‘Shhh. Be vewy vewy quiet, we’re wesearching viruses’.
If Elmer Fudd is the arch-enemy of Bugs Bunny, then it’s safe to say that we’re not only the arch-enemy of the European rabbit, but the fish known as the ‘rabbit of the waterways’ – the European carp.
We’re arming ourselves with viruses with the aim of keeping these two invasive species in check and to help protect Australia’s economy and environment. This strategy is called biological control (‘biocontrol’ for short) – using disease to tackle invasive pests.
The battle of the rabbit
This photo was taken under controlled conditions during myxoma virus trials on Wardang Island off South Australia in 1938. Photo: M W Mules/CSIRO.
The European rabbit is a serious threat to agriculture and biodiversity in Australia. Myxoma virus, released in 1950 and Rabbit Calicivirus Disease (RCD), released in 1996, have proven the only effective means to significantly reduce rabbit numbers. The benefits to the agricultural industries of these two biocontrol viruses are estimated at $70 billion.
The European rabbit was brought to Australia onboard the First Fleet in 1788, but only became a major pest in 1859 when 24 wild rabbits were released by a wealthy Victorian grazier keen on the sport of hunting, and, …well… they bred like wild rabbits! Soon millions of rabbits were competing with Australia’s livestock for feed and were damaging the environment and threatening our native animals.
Our predecessor, CSIR, conducted initial trials of myxomatosis that ultimately resulted in the release of the virus in 1950. It was the world’s first successful biocontrol program of a mammalian pest, taming a scourge that had threatened Australian agriculture and environment.
Lionel Bull, Chief of the CSIR Division of Animal Health and Nutition, releasing the first infected rabbits as part of the myxoma virus trial.
The initial release of myxoma virus led to a dramatic reduction of Australia’s rabbit population – killing 99.8 per cent of rabbits that caught the infection in some areas. Because the virus is spread by mosquitoes, it had its greatest impact in the highest rainfall areas but didn’t work as well in arid zones where mosquitoes can’t survive.
By the late 1950s, resistance to the myxoma virus was starting to build up in Australia’s rabbits. The virus became less effective and rabbit numbers increased, but not to pre-1950 levels.
RDC was first discovered in China in 1984 and soon after in other countries in Asia, Europe and in Mexico. The viral disease affects only European rabbits, and its discovery offshore alerted scientists to a potential new biocontrol for wild rabbits in Australia.
The introduction of calicivirus in Australia in 1996 again reduced rabbit numbers drastically, but it had greater impact in the arid zones and least impact in the higher rainfall areas. A few years ago we discovered that Australian rabbits in the higher rainfall areas actually carry a native calicivirus that may provide some immunity to the disease. This benign form of the virus is very similar, so we suspect it’s acting as an imperfect natural vaccine against the more virulent strain.
Calicivirus and myxomatosis are still having an impact, but over the years their effectiveness has declined. As a result, we’re currently researching different caliciviruses in Australian wild rabbits, and their interactions with RCD to help determine potential future implementations for rabbit biocontrol.
Curbing our carp numbers
A European Carp. Image: Dirk-Jan Kraan/Flickr
Carp is a pest associated with the poor health of our rivers and wetlands. The fish was first introduced to Australia more than 100 years ago and is now rampant in the Murray-Darling Basin.

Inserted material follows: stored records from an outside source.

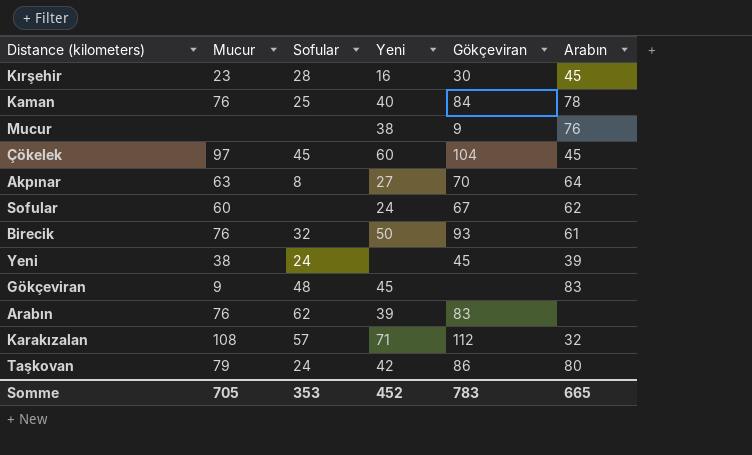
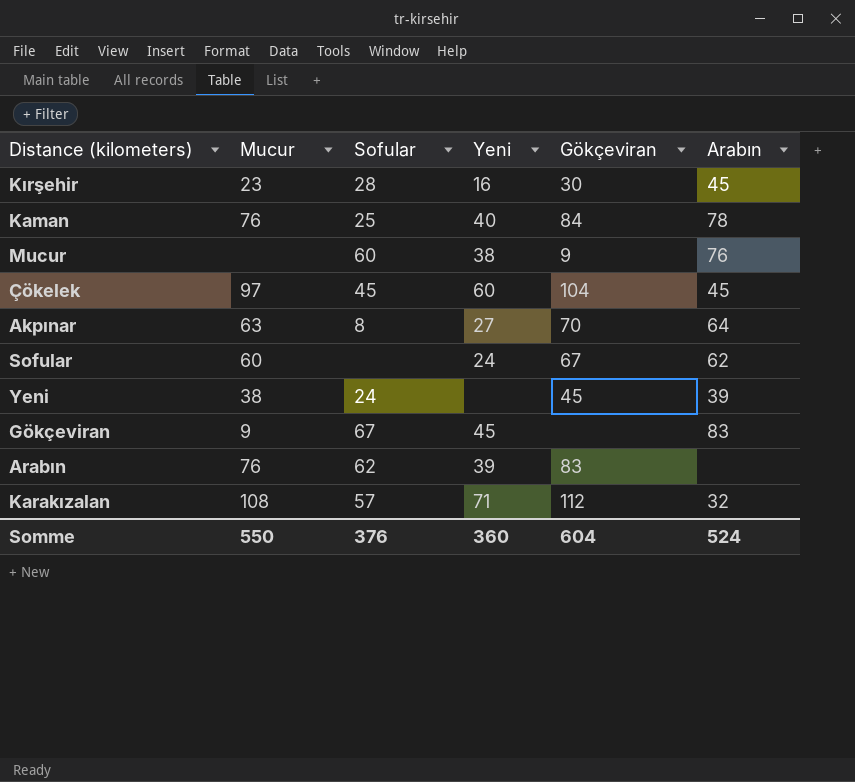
row Birecik: 76 | 32 | 50 | 93 | 61 -> none
row Taşkovan: 79 | 24 | 42 | 86 | 80 -> none
Mucur | Sofular: none -> 60
Gökçeviran | Sofular: 48 -> 67
Somme | Mucur: 705 -> 550
Somme | Sofular: 353 -> 376
Somme | Yeni: 452 -> 360
Somme | Gökçeviran: 783 -> 604
Somme | Arabın: 665 -> 524

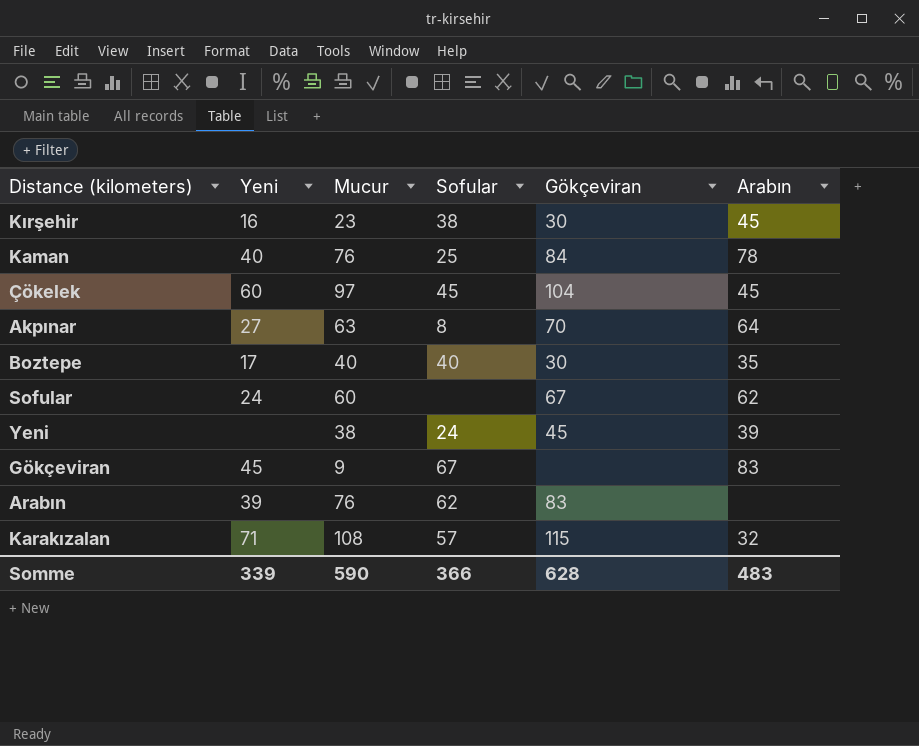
column Yeni | position: 4 -> 2
row Mucur: none | 60 | 38 | 9 | 76 -> none
Kırşehir | Sofular: 28 -> 38
row Boztepe: none -> 17 | 40 | 40 | 30 | 35
Karakızalan | Gökçeviran: 112 -> 115
Somme | Yeni: 360 -> 339
Somme | Mucur: 550 -> 590
Somme | Sofular: 376 -> 366
Somme | Gökçeviran: 604 -> 628
Somme | Arabın: 524 -> 483

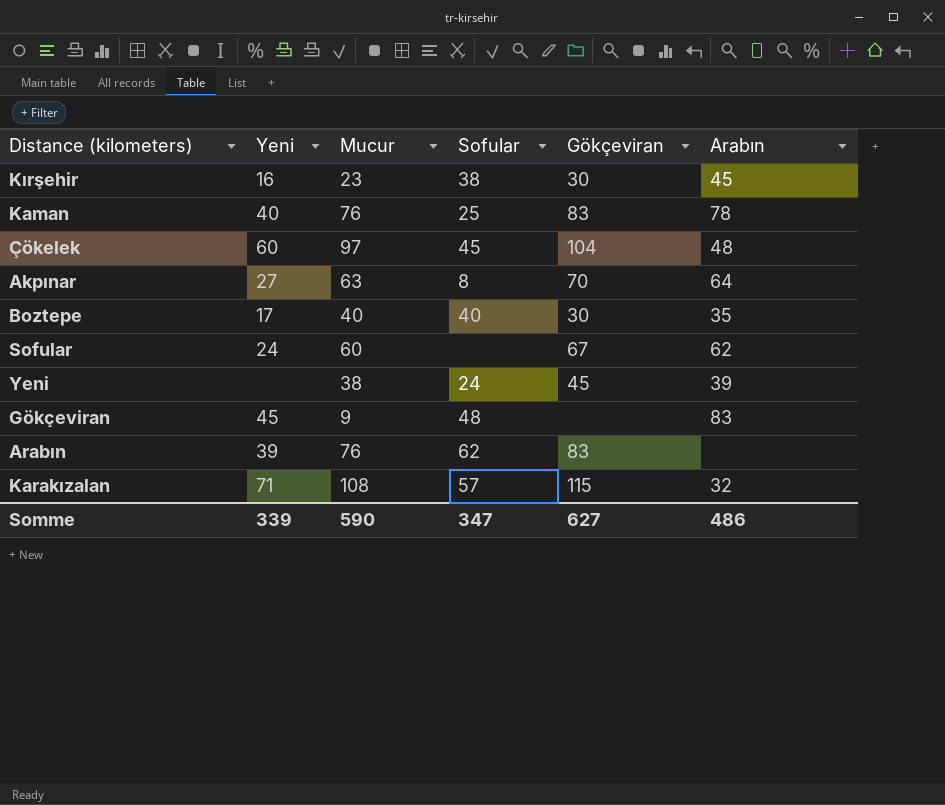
Kaman | Gökçeviran: 84 -> 83
Çökelek | Arabın: 45 -> 48
Gökçeviran | Sofular: 67 -> 48
Somme | Sofular: 366 -> 347
Somme | Gökçeviran: 628 -> 627
Somme | Arabın: 483 -> 486

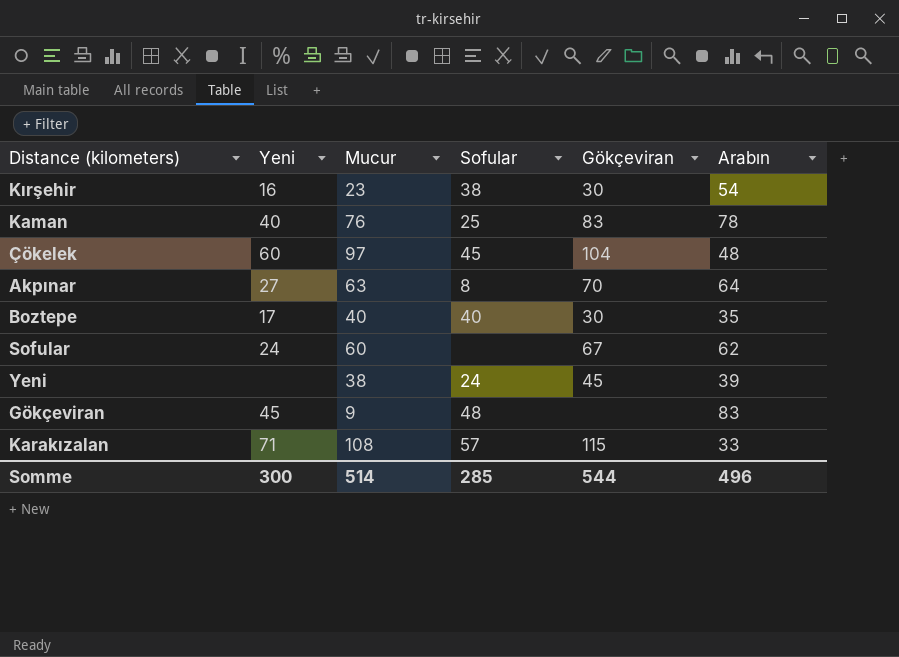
row Arabın: 39 | 76 | 62 | 83 | none -> none
Kırşehir | Arabın: 45 -> 54
Karakızalan | Arabın: 32 -> 33
Somme | Yeni: 339 -> 300
Somme | Mucur: 590 -> 514
Somme | Sofular: 347 -> 285
Somme | Gökçeviran: 627 -> 544
Somme | Arabın: 486 -> 496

Koi Carp. Image: sophietica/Flickr.
We’re currently investigating a disease called cyprinid herpesvirus-3, also known as koi herpesvirus (or KHV), as a potential new biocontrol agent to help eradicate carp from Australia. The virus first appeared in Israel in 1998, and spread rapidly throughout much of the world, although not to Australia or New Zealand. It causes high death rates in common carp and in the ornamental variety of carp known as koi carp. No other species of fish, including goldfish, are known to be affected by it.
We’re conducting our research within the world’s most sophisticated high containment facility within the CSIRO-Australian Animal Health Laboratory (AAHL), where we’re undertaking rigorous tests to determine the virus’ suitability for controlling carp.
We’ve identified that CyHV-3 does kill Australian carp, and it kills them quickly, and current research has shown that the virus doesn’t affect native Australian or any other introduced species of fish.
Over the next few years we’ll continue to test the susceptibility of other fish species to CyHV-3 and address questions regarding the safety of possible widespread distribution of the virus, both for humans and for other animal species.